= Seetha Dayakar Reddy =

Indian politician

Seetha Dayakar Reddy (born 27 October 1961) is an Indian politician from Andhra Pradesh. She was a former member of the Andhra Pradesh Legislative Assembly from Devarkadra Assembly constituency in Mahbubnagar district which is now in Telangana state. She won the 2009 Andhra Pradesh Legislative Assembly election representing Telugu Desam Party.

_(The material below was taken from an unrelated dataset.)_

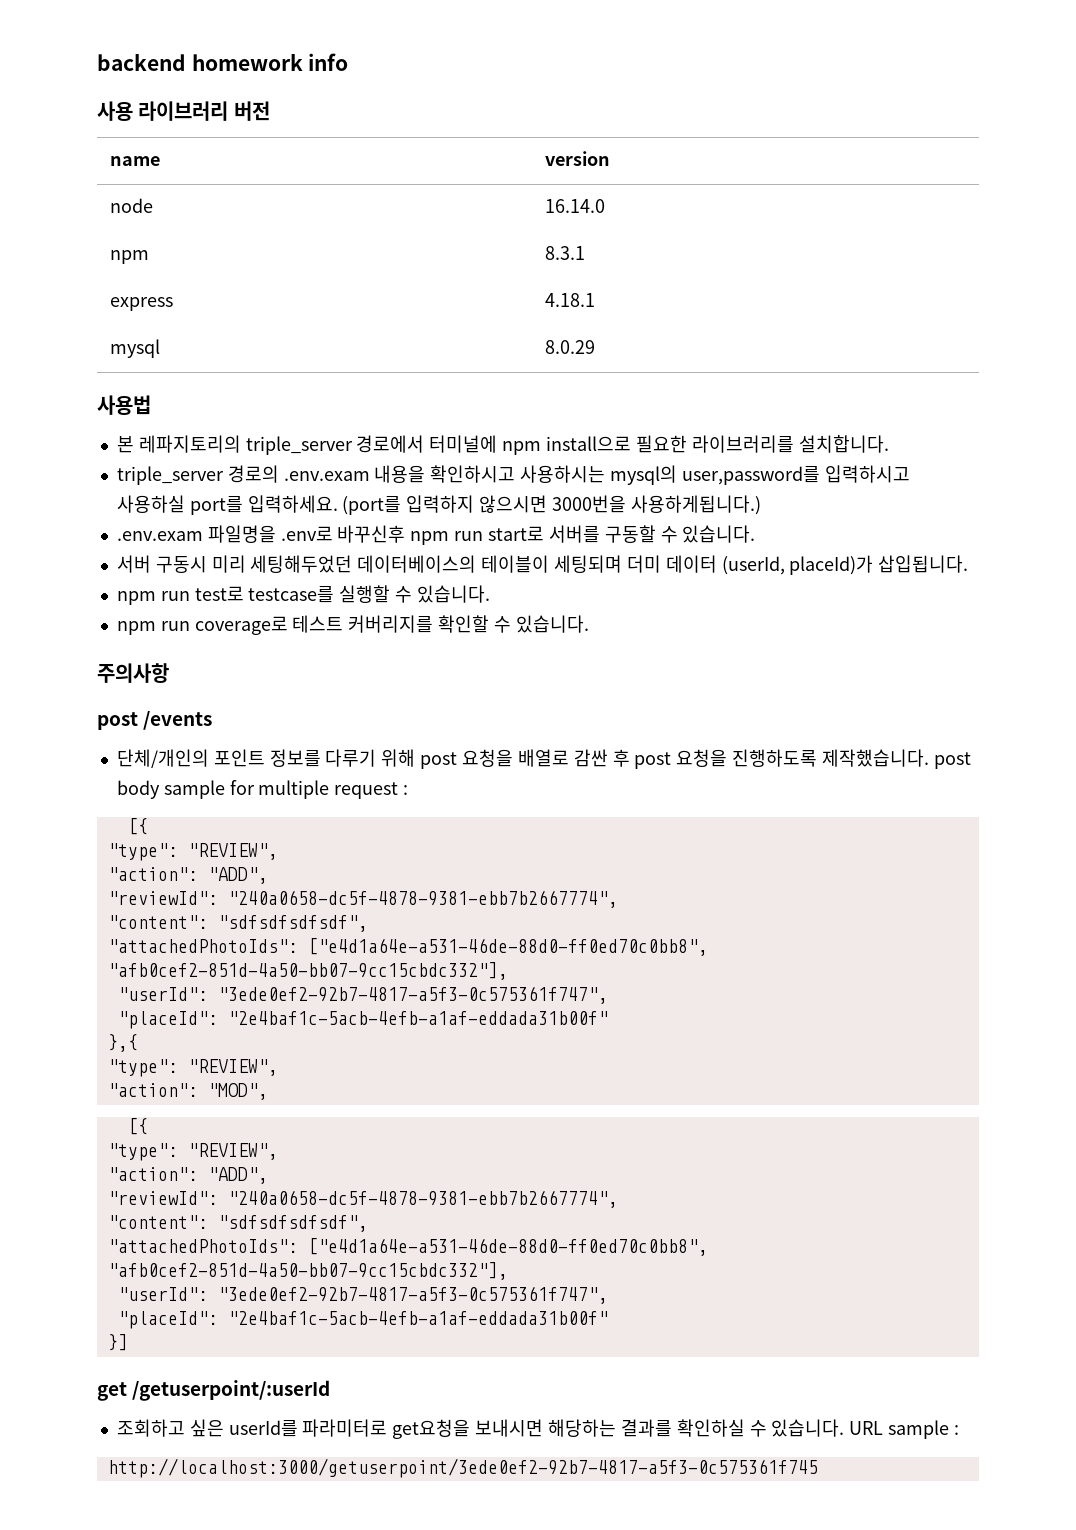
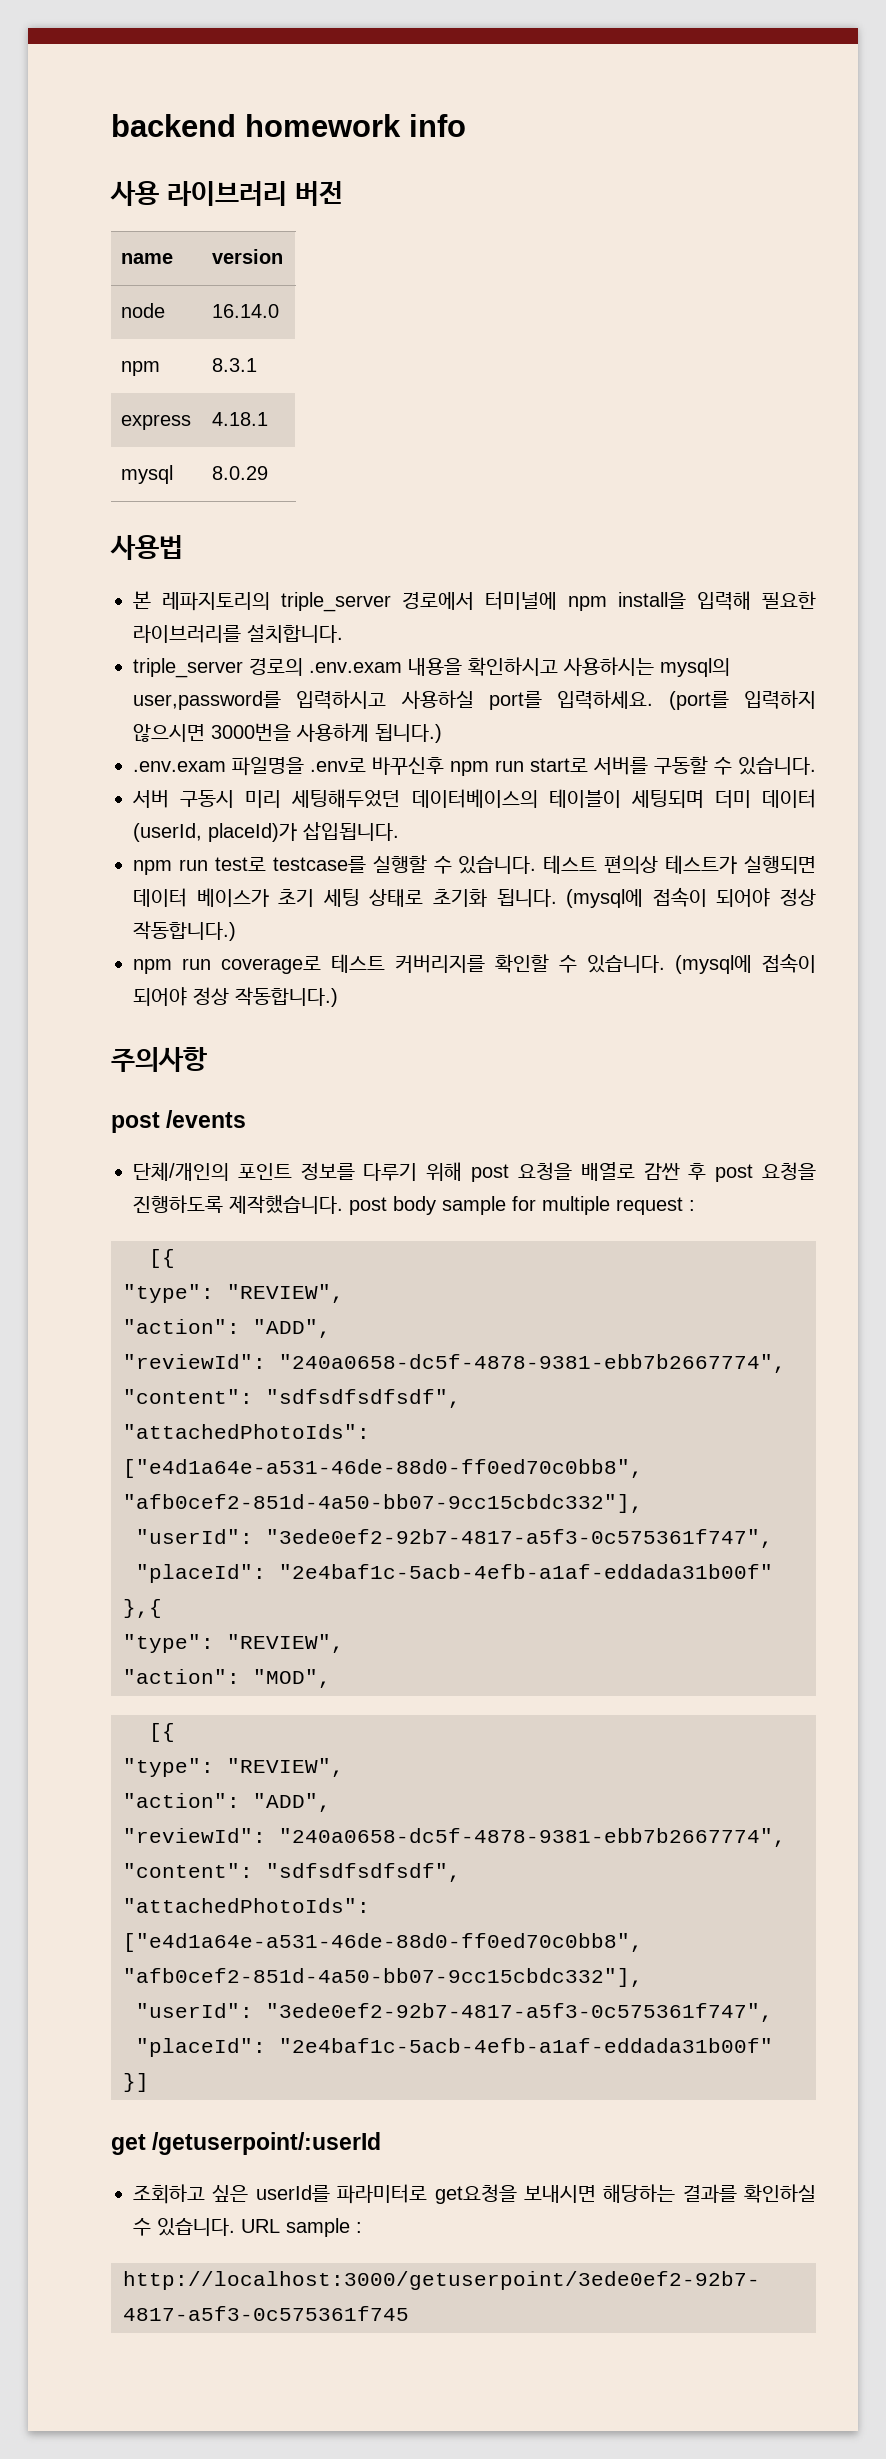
[545,436,631,451] install으로 -> [618,591,751,610] install을 입력해
[630,495,761,515] 사용하게됩니다.) -> [296,723,442,743] 사용하게 됩니다.)
(490, 594) none -> [543,855,816,874] [133,887,817,908] [133,921,236,941] 테스트 편의상 테스트가 실행되면 데이터 베이스가 초기 세팅 상태로 초기화 됩니다. (mysql에 접속이 되어야 정상 작동합니다.)
(589, 624) none -> [675,953,816,974] [133,987,338,1007] (mysql에 접속이 되어야 정상 작동합니다.)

== Early life and education ==
Reddy is from Devarkadra, Mahbubnagar district, Telangana. She married Dayakar Reddy, former MLA in Andhra Pradesh Legislative Assembly, who died in September 2023. She studied her intermediate at R.B.V.R.R. Women's College in 1978 and later did her BA at R.B.V.R.R. Women's College in 1982. She did her MA at Osmania University, Hyderabad in 1984.

== Career ==
Reddy won from Devarkadra Assembly constituency representing the Telugu Desam Party in the 2009 Andhra Pradesh Legislative Assembly election. She polled 58.576 votes and defeated her nearest rival, Swarna Sudhakar of the Indian National Congress, by a margin of 19,036 votes.

In September 2023, she joined the Indian National Congress party. In April 2025, she was appointed as the Chairperson of the Telangana State Commission for the Protection of Child Rights.